Data:

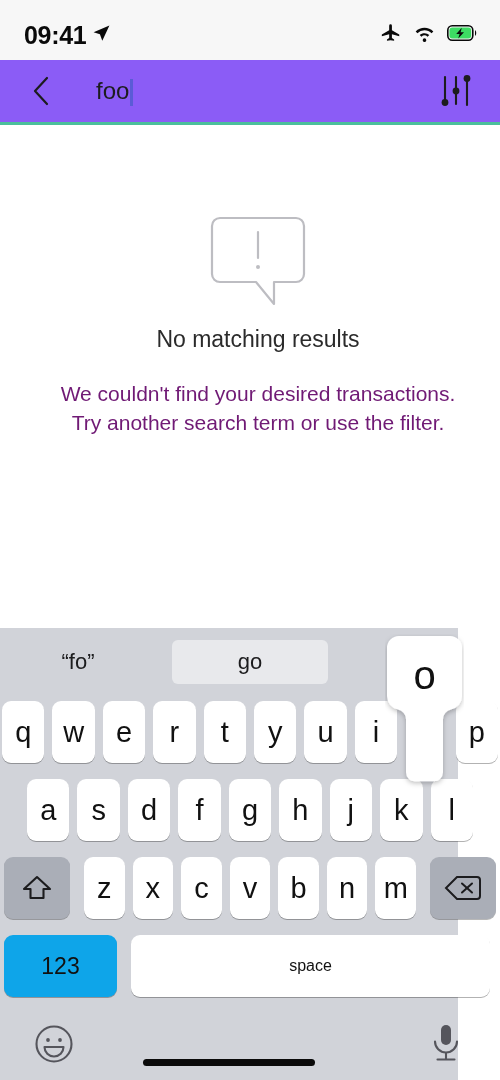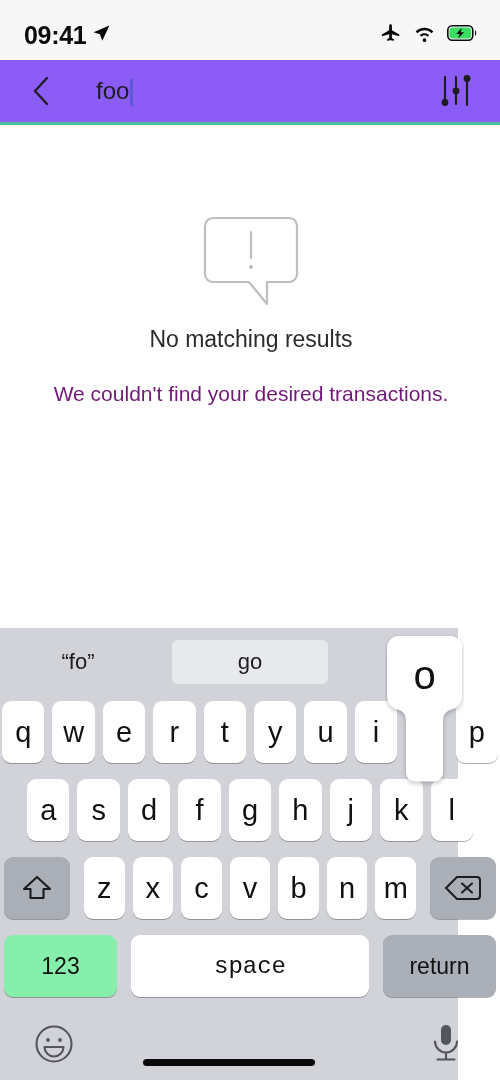--- a/index.html
+++ b/index.html
@@ -99,21 +99,21 @@
   #accent-divider {
     position: absolute;
     top: 122px; left: 0;
     width: 500px; height: 3px;
     background: #4bbf9b;
   }
 
   
   #content-area {
     position: absolute;
-    top: 125px; left: 1px;
+    top: 125px; left: 8px;
     width: 461px; height: 503px;
     background: #ffffff;
   }
   #empty-state {
     position: absolute;
     top: 85px; left: 0;
     width: 500px;
     display: flex;
     flex-direction: column;
     align-items: center;
@@ -202,28 +202,27 @@
     box-shadow: none;
     color: transparent;
   }
   .key-wide {
     flex: 0 0 66px;
     background: #aaaeb7;
     box-shadow: 0 1px 0 rgba(0,0,0,0.28);
   }
   #key-123 {
     flex: 0 0 113px;
-    background: #86efac;
+    background: #0ea5e9;
     font-size: 23px;
   }
   #key-space {
     flex: 1;
     margin: 8px 6px;
-    font-size: 24px;
-    font-family: Liberation Mono, monospace;
+    font-size: 16px;
   }
   #key-return {
     flex: 0 0 113px;
     background: #aaaeb7;
     font-size: 23px;
   }
   #row-3 .letter-group {
     flex: 1;
     display: flex;
     gap: 8px;
@@ -333,20 +332,21 @@
     <div id="empty-state">
       <div id="empty-illustration">
         <svg width="96" height="96" viewBox="0 0 96 96">
           <path d="M10 8 h76 a8 8 0 0 1 8 8 v48 a8 8 0 0 1 -8 8 h-22 l0 22 l-18 -22 h-36 a8 8 0 0 1 -8 -8 v-48 a8 8 0 0 1 8 -8 z" fill="none" stroke="#bdbdc2" stroke-width="2.2" stroke-linejoin="round"></path>
           <line x1="48" y1="22" x2="48" y2="48" stroke="#bdbdc2" stroke-width="2.2" stroke-linecap="round"></line>
           <circle cx="48" cy="57" r="2" fill="#bdbdc2"></circle>
         </svg>
       </div>
       <div id="empty-title">No matching results</div>
       <div class="empty-sub-line">We couldn't find your desired transactions.</div>
+      <div class="empty-sub-line">Try another search term or use the filter.</div>
     </div>
   </div>
 
   <div id="keyboard">
 
     <div id="suggestion-bar">
       <div class="suggestion-slot">
         <span class="sg-text">“fo”</span>
       </div>
       <div class="suggestion-slot" id="suggestion-selected">
@@ -414,21 +414,20 @@
           <path d="M13 3 H33 a3 3 0 0 1 3 3 v16 a3 3 0 0 1 -3 3 H13 L2 14 Z" fill="none" stroke="#1c1c1e" stroke-width="2"></path>
           <line x1="18" y1="9.5" x2="28" y2="18.5" stroke="#1c1c1e" stroke-width="2" stroke-linecap="round"></line>
           <line x1="28" y1="9.5" x2="18" y2="18.5" stroke="#1c1c1e" stroke-width="2" stroke-linecap="round"></line>
         </svg>
       </div>
     </div>
 
     <div class="key-row" id="row-4">
       <div class="key" id="key-123">123</div>
       <div class="key" id="key-space">space</div>
-      <div class="key" id="key-return">return</div>
     </div>
 
     <div id="kb-bottom">
       <div id="emoji-button">
         <svg width="42" height="42" viewBox="0 0 42 42">
           <circle cx="21" cy="21" r="17.5" fill="none" stroke="#55555c" stroke-width="2.1"></circle>
           <circle cx="15" cy="17" r="1.9" fill="#55555c"></circle>
           <circle cx="27" cy="17" r="1.9" fill="#55555c"></circle>
           <path d="M11.5 24 h19 a9.5 9.5 0 0 1 -19 0 z" fill="none" stroke="#55555c" stroke-width="2.1" stroke-linejoin="round"></path>
         </svg>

Exercise brief: Print the complete listing exactly as it stands, without its pictures.

Exercise output:
--- a/index.html
+++ b/index.html
@@ -99,21 +99,21 @@
   #accent-divider {
     position: absolute;
     top: 122px; left: 0;
     width: 500px; height: 3px;
     background: #4bbf9b;
   }
 
   
   #content-area {
     position: absolute;
-    top: 125px; left: 1px;
+    top: 125px; left: 8px;
     width: 461px; height: 503px;
     background: #ffffff;
   }
   #empty-state {
     position: absolute;
     top: 85px; left: 0;
     width: 500px;
     display: flex;
     flex-direction: column;
     align-items: center;
@@ -202,28 +202,27 @@
     box-shadow: none;
     color: transparent;
   }
   .key-wide {
     flex: 0 0 66px;
     background: #aaaeb7;
     box-shadow: 0 1px 0 rgba(0,0,0,0.28);
   }
   #key-123 {
     flex: 0 0 113px;
-    background: #86efac;
+    background: #0ea5e9;
     font-size: 23px;
   }
   #key-space {
     flex: 1;
     margin: 8px 6px;
-    font-size: 24px;
-    font-family: Liberation Mono, monospace;
+    font-size: 16px;
   }
   #key-return {
     flex: 0 0 113px;
     background: #aaaeb7;
     font-size: 23px;
   }
   #row-3 .letter-group {
     flex: 1;
     display: flex;
     gap: 8px;
@@ -333,20 +332,21 @@
     <div id="empty-state">
       <div id="empty-illustration">
         <svg width="96" height="96" viewBox="0 0 96 96">
           <path d="M10 8 h76 a8 8 0 0 1 8 8 v48 a8 8 0 0 1 -8 8 h-22 l0 22 l-18 -22 h-36 a8 8 0 0 1 -8 -8 v-48 a8 8 0 0 1 8 -8 z" fill="none" stroke="#bdbdc2" stroke-width="2.2" stroke-linejoin="round"></path>
           <line x1="48" y1="22" x2="48" y2="48" stroke="#bdbdc2" stroke-width="2.2" stroke-linecap="round"></line>
           <circle cx="48" cy="57" r="2" fill="#bdbdc2"></circle>
         </svg>
       </div>
       <div id="empty-title">No matching results</div>
       <div class="empty-sub-line">We couldn't find your desired transactions.</div>
+      <div class="empty-sub-line">Try another search term or use the filter.</div>
     </div>
   </div>
 
   <div id="keyboard">
 
     <div id="suggestion-bar">
       <div class="suggestion-slot">
         <span class="sg-text">“fo”</span>
       </div>
       <div class="suggestion-slot" id="suggestion-selected">
@@ -414,21 +414,20 @@
           <path d="M13 3 H33 a3 3 0 0 1 3 3 v16 a3 3 0 0 1 -3 3 H13 L2 14 Z" fill="none" stroke="#1c1c1e" stroke-width="2"></path>
           <line x1="18" y1="9.5" x2="28" y2="18.5" stroke="#1c1c1e" stroke-width="2" stroke-linecap="round"></line>
           <line x1="28" y1="9.5" x2="18" y2="18.5" stroke="#1c1c1e" stroke-width="2" stroke-linecap="round"></line>
         </svg>
       </div>
     </div>
 
     <div class="key-row" id="row-4">
       <div class="key" id="key-123">123</div>
       <div class="key" id="key-space">space</div>
-      <div class="key" id="key-return">return</div>
     </div>
 
     <div id="kb-bottom">
       <div id="emoji-button">
         <svg width="42" height="42" viewBox="0 0 42 42">
           <circle cx="21" cy="21" r="17.5" fill="none" stroke="#55555c" stroke-width="2.1"></circle>
           <circle cx="15" cy="17" r="1.9" fill="#55555c"></circle>
           <circle cx="27" cy="17" r="1.9" fill="#55555c"></circle>
           <path d="M11.5 24 h19 a9.5 9.5 0 0 1 -19 0 z" fill="none" stroke="#55555c" stroke-width="2.1" stroke-linejoin="round"></path>
         </svg>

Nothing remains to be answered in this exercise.